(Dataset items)
-----

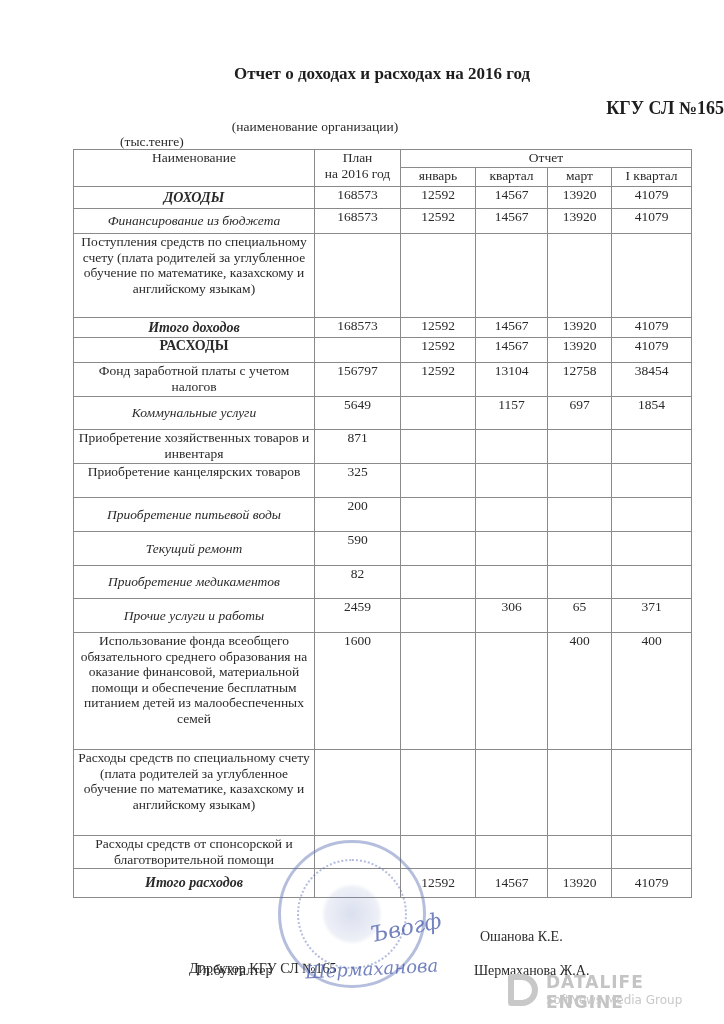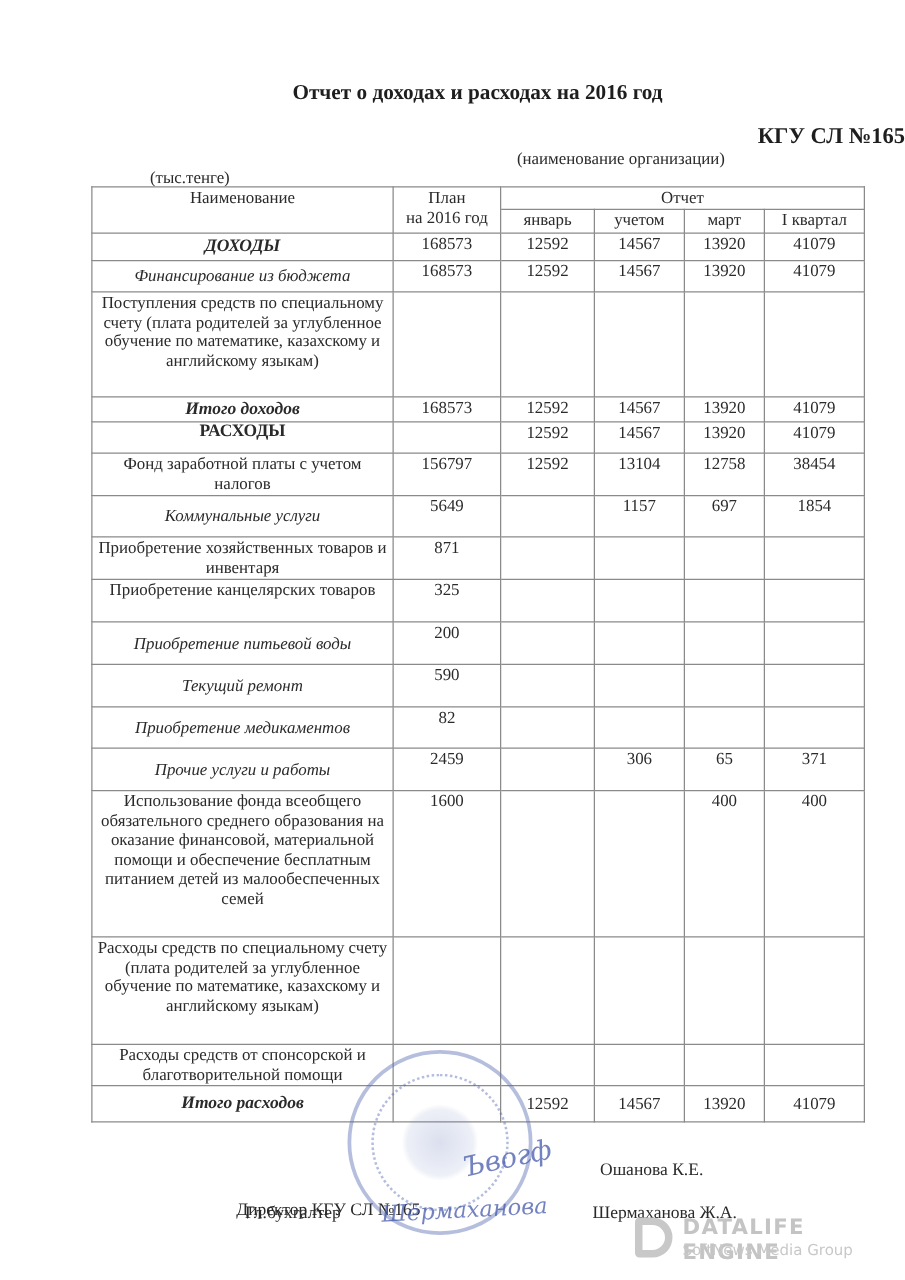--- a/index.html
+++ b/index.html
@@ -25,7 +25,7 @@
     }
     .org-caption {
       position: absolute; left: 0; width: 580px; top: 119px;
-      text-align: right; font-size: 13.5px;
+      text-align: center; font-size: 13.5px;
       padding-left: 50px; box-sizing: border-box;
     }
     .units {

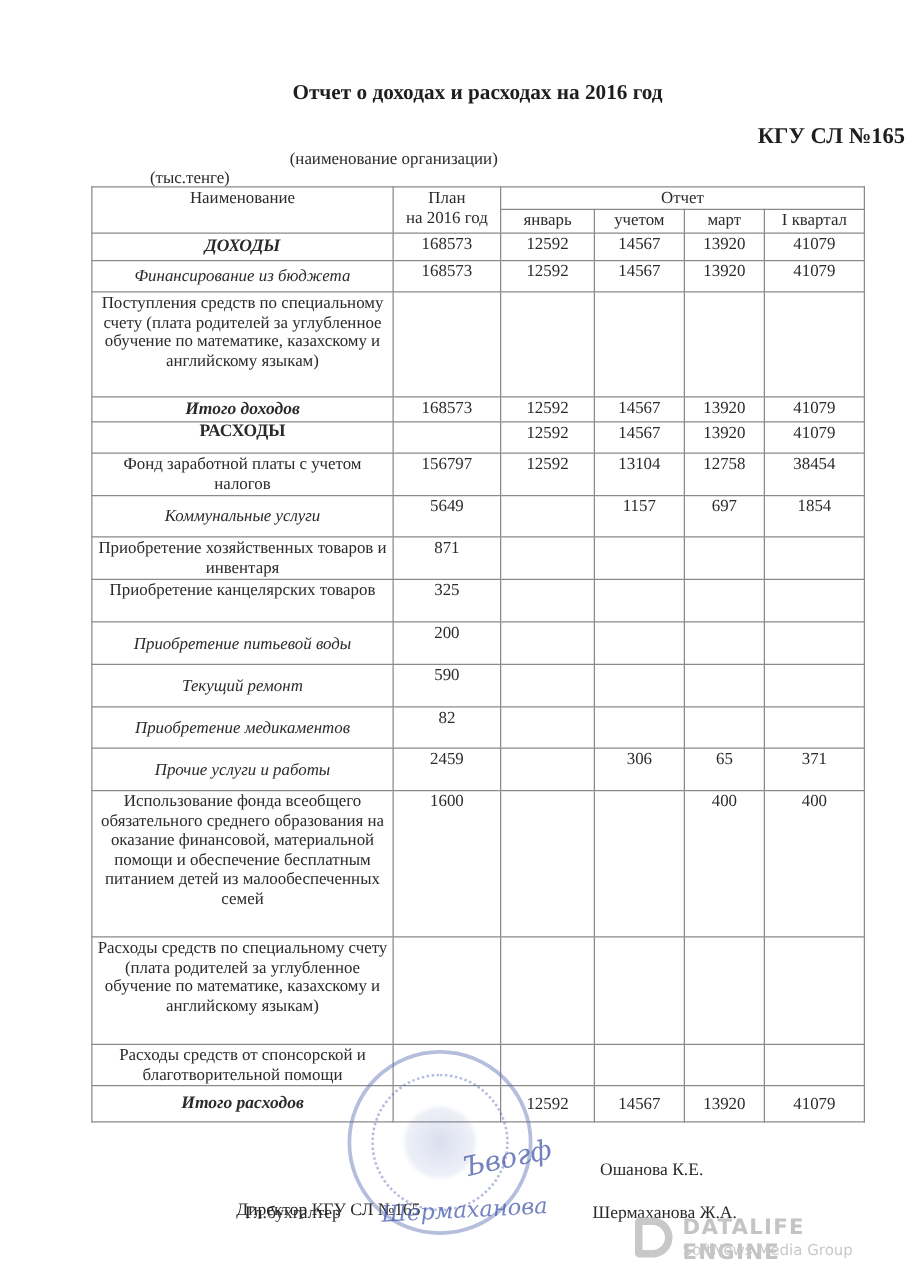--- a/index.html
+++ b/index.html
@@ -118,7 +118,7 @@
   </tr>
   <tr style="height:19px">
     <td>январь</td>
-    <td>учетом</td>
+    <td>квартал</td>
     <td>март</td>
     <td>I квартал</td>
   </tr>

-----

*Exercise aim*.
Return every entry word for word, minus the pictures.

*Reply to the exercise*.
--- a/index.html
+++ b/index.html
@@ -25,7 +25,7 @@
     }
     .org-caption {
       position: absolute; left: 0; width: 580px; top: 119px;
-      text-align: right; font-size: 13.5px;
+      text-align: center; font-size: 13.5px;
       padding-left: 50px; box-sizing: border-box;
     }
     .units {

--- a/index.html
+++ b/index.html
@@ -118,7 +118,7 @@
   </tr>
   <tr style="height:19px">
     <td>январь</td>
-    <td>учетом</td>
+    <td>квартал</td>
     <td>март</td>
     <td>I квартал</td>
   </tr>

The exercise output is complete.